If you will come to me, you must come very quickly; and even then I know not but we may scour the country together, for I have a mind to see Oxford and Lichfield, before I set out on this long journey. To this I can only add, that

'I am, dear Sir,

'Your most affectionate humble servant,


'March 5, 1776.'



'Very early in April we leave England, and in the beginning of the next week I shall leave London for a short time; of this I think it necessary to inform you, that you may not be disappointed in any of your enterprises. I had not fully resolved to go into the country before this day.

'Please to make my compliments to Lord Hailes; and mention very particularly to Mrs. Boswell my hope that she is reconciled to,


'Your faithful servant,


'March 12, 1776.'

Having arrived in London late on Friday, the 15th of March, I hastened next morning to wait on Dr. Johnson, at his house; but found he was removed from Johnson's-court, No. 7, to Boltcourt, No. 8, still keeping to his favourite Fleet-street. My reflection at the time upon this change as marked in my Journal, is as follows:

'I felt a foolish regret that he had left a court which bore his name; but it was not foolish to be affected with some tenderness of regard for a place in which I had seen him a great deal, from whence I had often issued a better and a happier man than when I went in, and which had often appeared to my imagination while I trod its pavements, in the solemn darkness of the night, to be sacred to wisdom and piety.' 

Being informed that he was at Mr. Thrale's, in the Borough, I hastened thither, and found Mrs. Thrale and him at breakfast. I was kindly welcomed. In a moment he was in a full glow of conversation, and I felt myself elevated as if brought into another state of being. Mrs. Thrale and I looked to each other while he talked, and our looks expressed our congenial admiration and affection for him. I shall ever recollect this scene with great pleasure.

I exclaimed to her, 'I am now, intellectually, Hermippus redivivus, I am quite restored by him, by transfusion of mind!'

'There are many (she replied) who admire and respect Mr. Johnson; but you and I love him.'

He seemed very happy in the near prospect of going to Italy with Mr. and Mrs. Thrale.

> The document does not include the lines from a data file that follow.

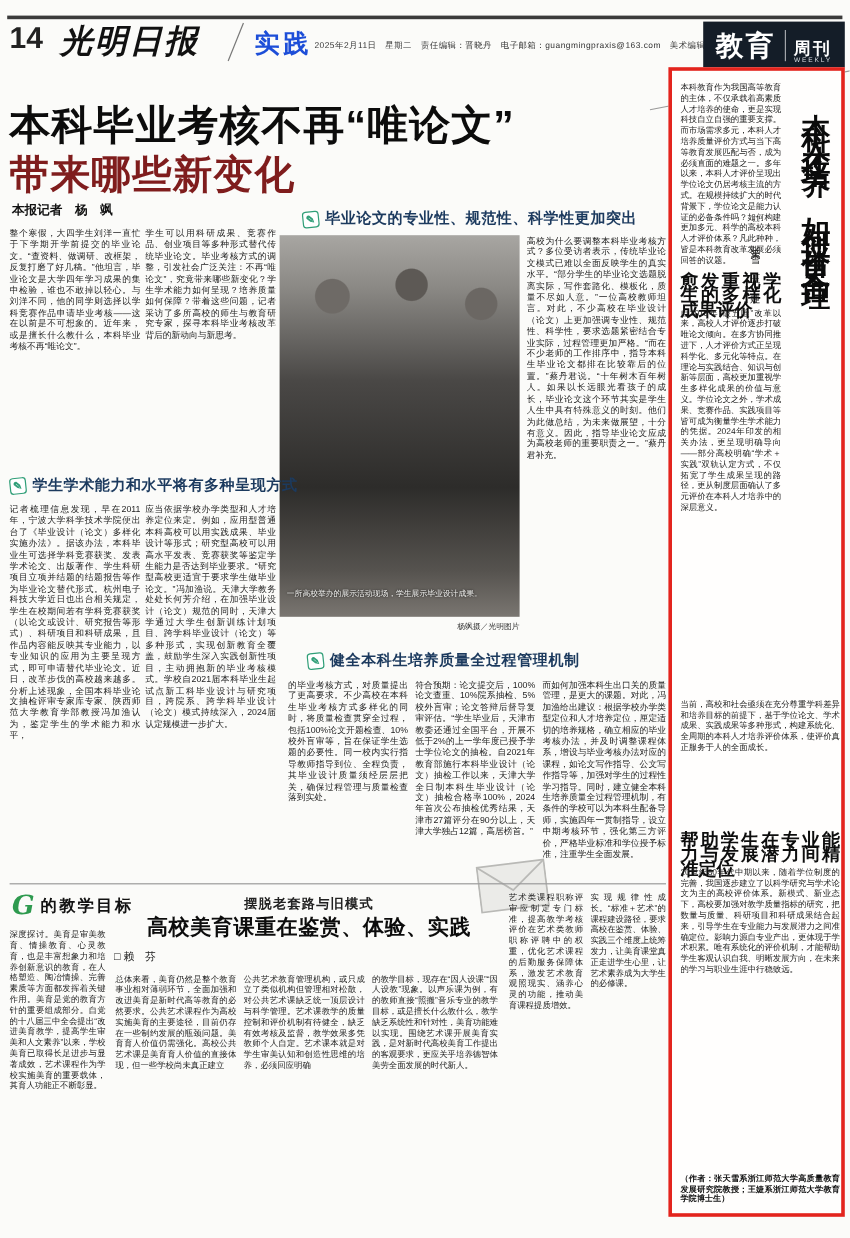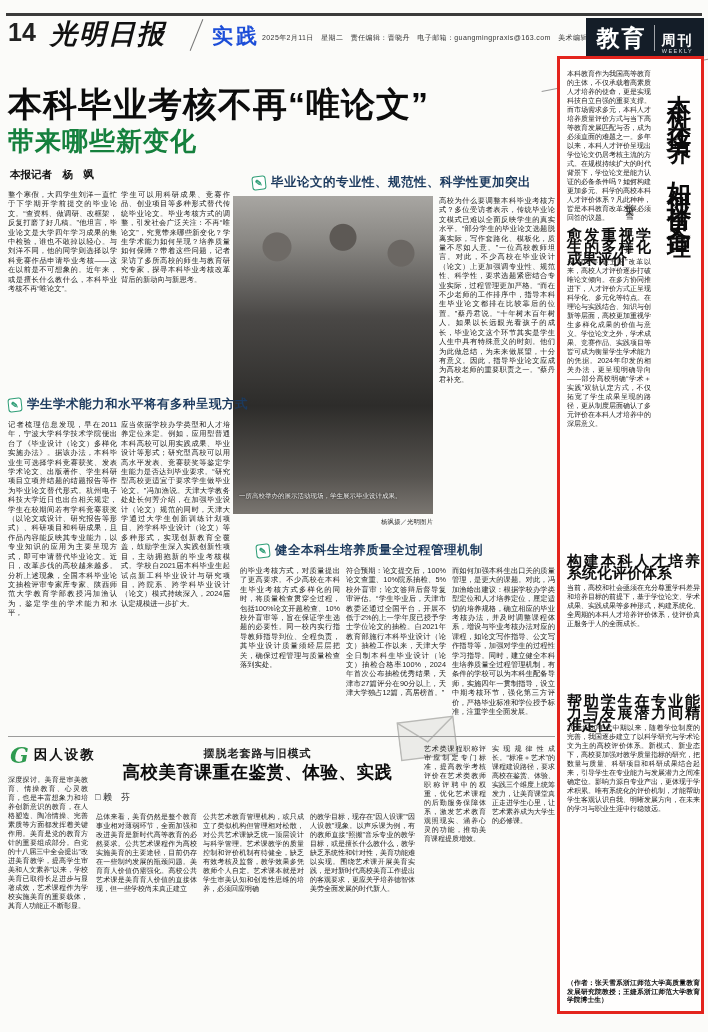"带来哪些新变化" .hl2 { color: #15803d -> #7f1d1d; font-size: 26px -> 33px }
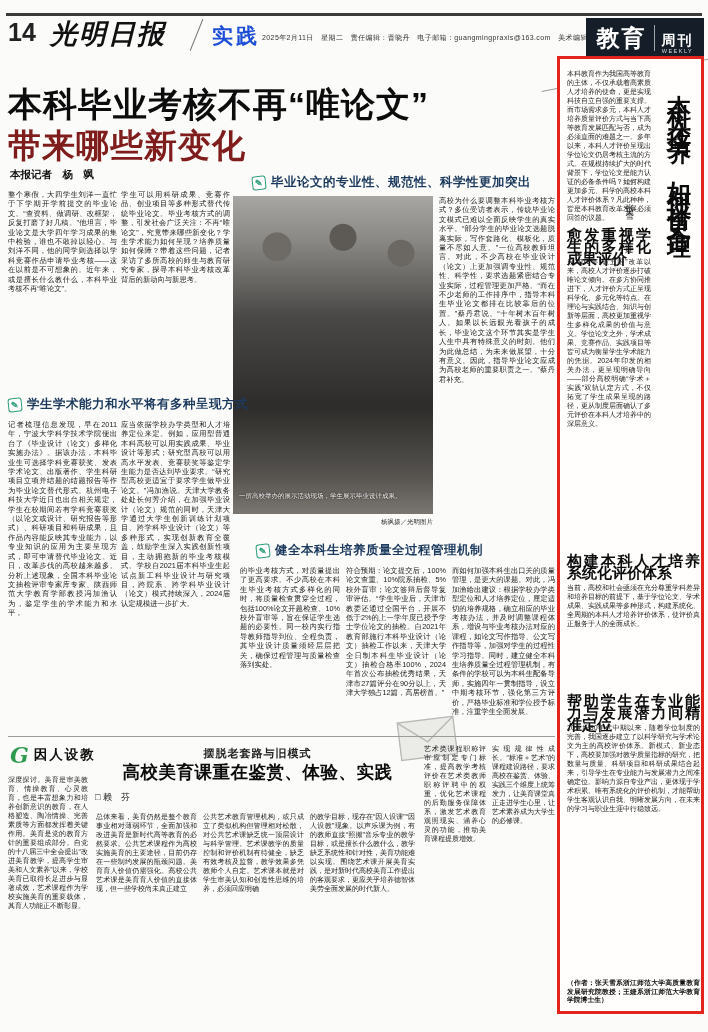"构建本科人才培养系统化评价体系" div.in { html: <div>构建本科人才培养系统化评价体系</div> -> none }
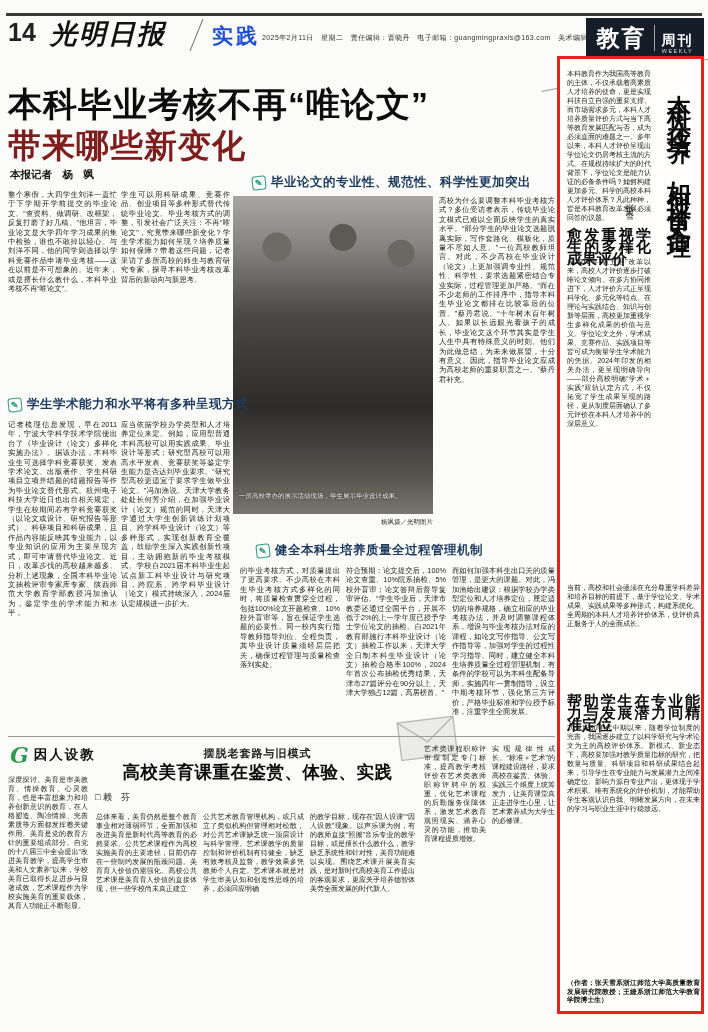"因人设教" span.gt { text: 因人设教 -> 的教学目标 }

'But, (said he,) before leaving England I am to take a jaunt to Oxford, Birmingham, my native city Lichfield, and my old friend, Dr. Taylor's, at Ashbourn, in Derbyshire. I shall go in a few days, and you, Boswell, shall go with me.'

I was ready to accompany him; being willing even to leave London to have the pleasure of his conversation.

I mentioned with much regret the extravagance of the representative of a great family in Scotland, by which there was danger of its being ruined; and as Johnson respected it for its antiquity, he joined with me in thinking it would be happy if this person should die.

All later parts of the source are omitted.